#### [Exercise requirements]
In the listing below, find each line with the string "Grin" and report it.

#### [Available records]
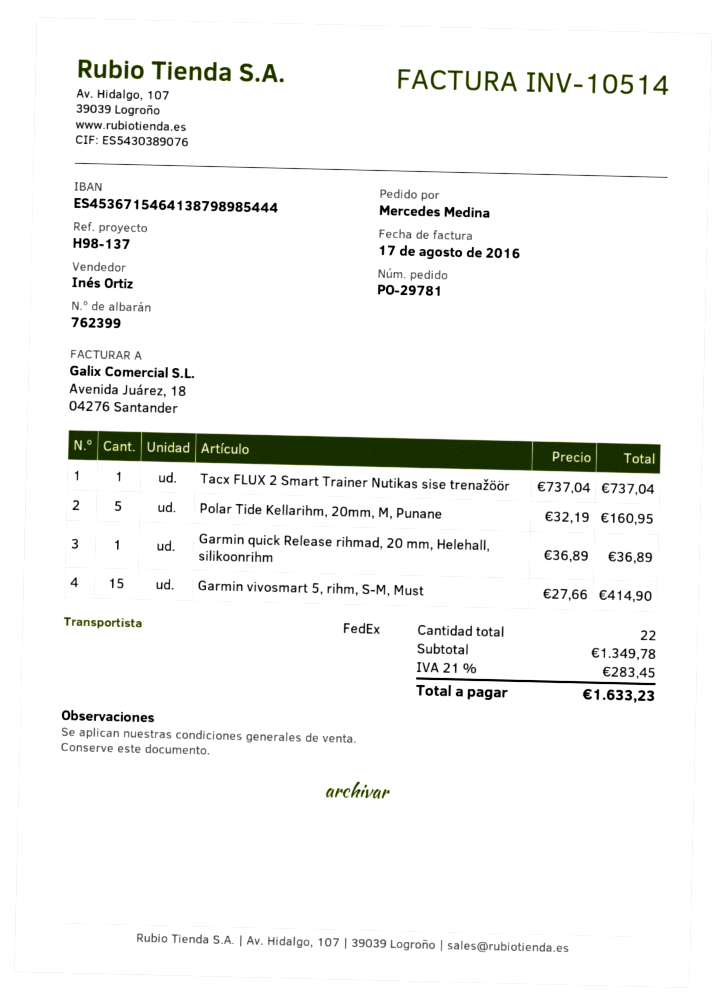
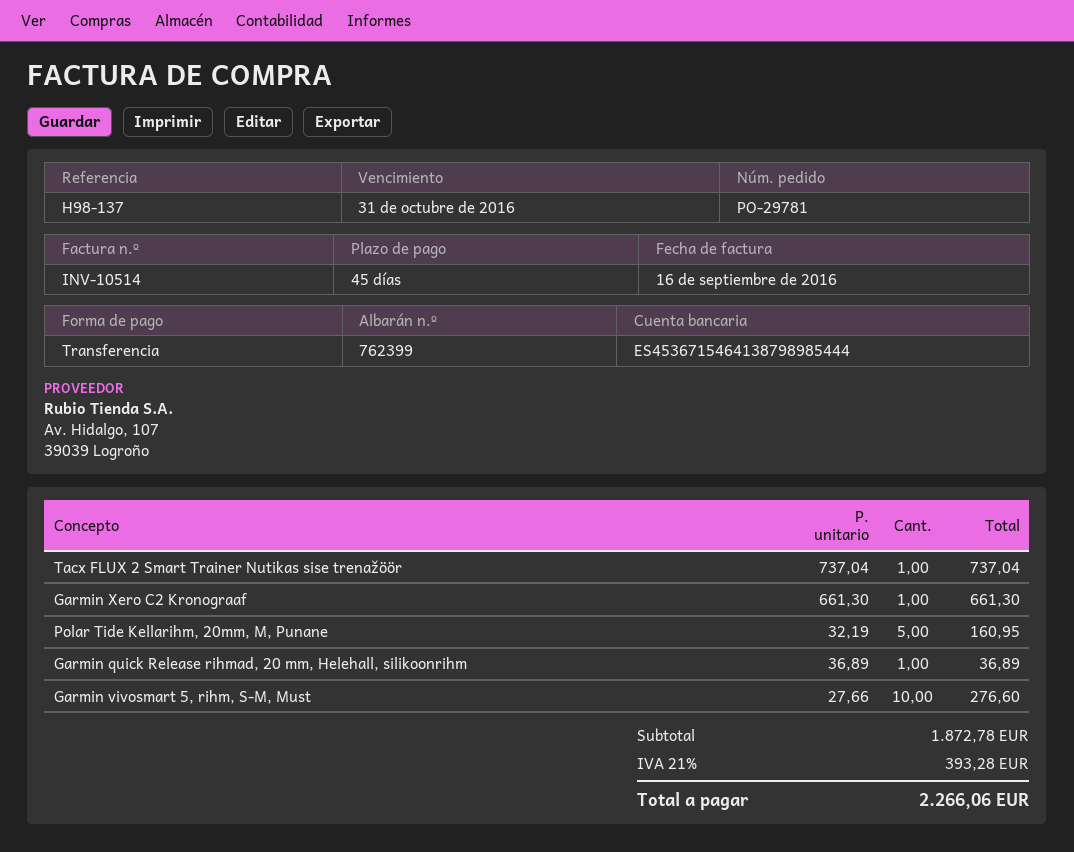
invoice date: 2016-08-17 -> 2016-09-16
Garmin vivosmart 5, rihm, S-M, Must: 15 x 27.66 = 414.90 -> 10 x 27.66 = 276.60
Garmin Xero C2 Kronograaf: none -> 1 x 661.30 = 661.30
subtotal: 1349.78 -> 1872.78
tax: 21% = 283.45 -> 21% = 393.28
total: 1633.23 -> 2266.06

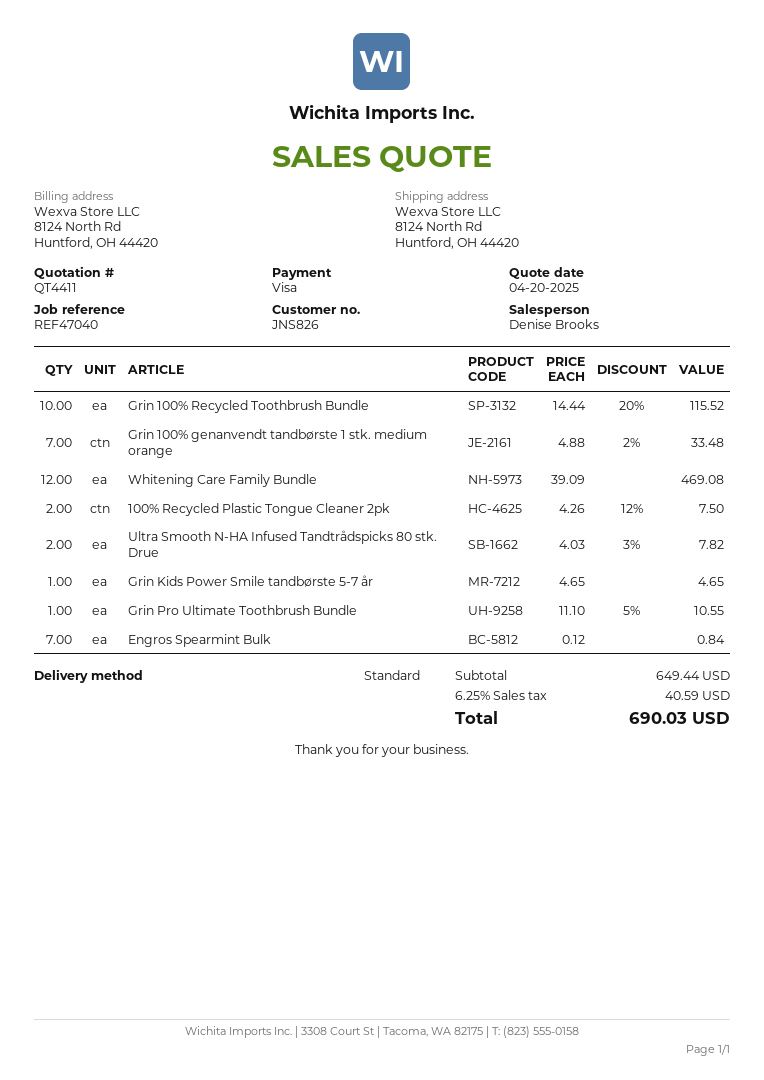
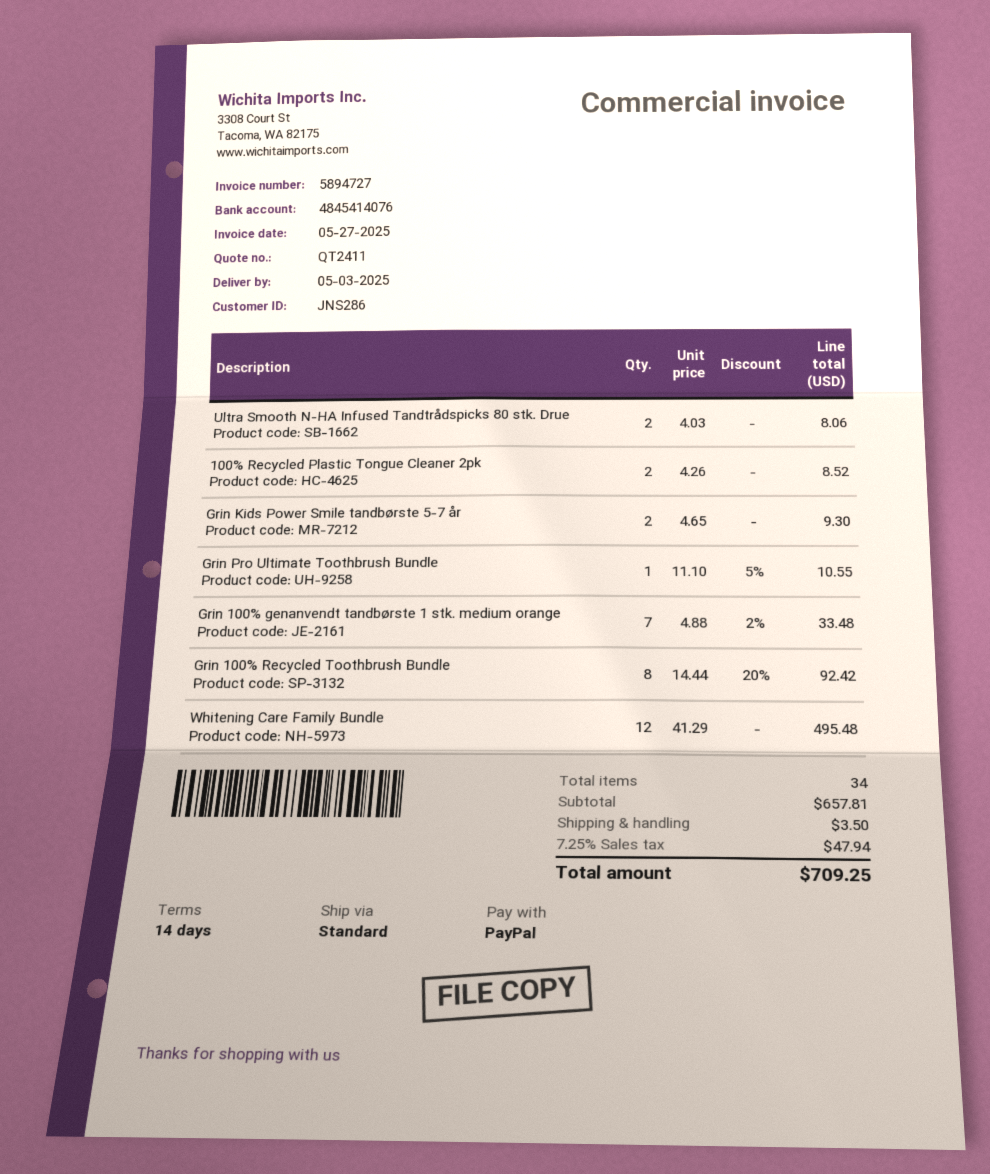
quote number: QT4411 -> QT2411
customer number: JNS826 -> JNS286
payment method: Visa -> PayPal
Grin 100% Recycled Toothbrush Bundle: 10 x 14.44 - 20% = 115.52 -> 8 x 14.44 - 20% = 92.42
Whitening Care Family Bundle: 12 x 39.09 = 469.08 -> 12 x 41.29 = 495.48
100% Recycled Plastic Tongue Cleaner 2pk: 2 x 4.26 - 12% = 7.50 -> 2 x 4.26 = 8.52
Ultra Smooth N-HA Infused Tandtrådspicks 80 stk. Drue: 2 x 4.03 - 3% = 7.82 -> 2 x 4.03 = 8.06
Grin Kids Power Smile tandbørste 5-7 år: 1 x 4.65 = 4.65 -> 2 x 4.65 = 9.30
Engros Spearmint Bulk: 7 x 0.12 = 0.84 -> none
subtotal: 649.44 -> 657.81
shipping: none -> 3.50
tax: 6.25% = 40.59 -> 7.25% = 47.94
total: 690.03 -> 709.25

#### [Answer box]
Grin 100% Recycled Toothbrush Bundle: 10 x 14.44 - 20% = 115.52 -> 8 x 14.44 - 20% = 92.42
Grin Kids Power Smile tandbørste 5-7 år: 1 x 4.65 = 4.65 -> 2 x 4.65 = 9.30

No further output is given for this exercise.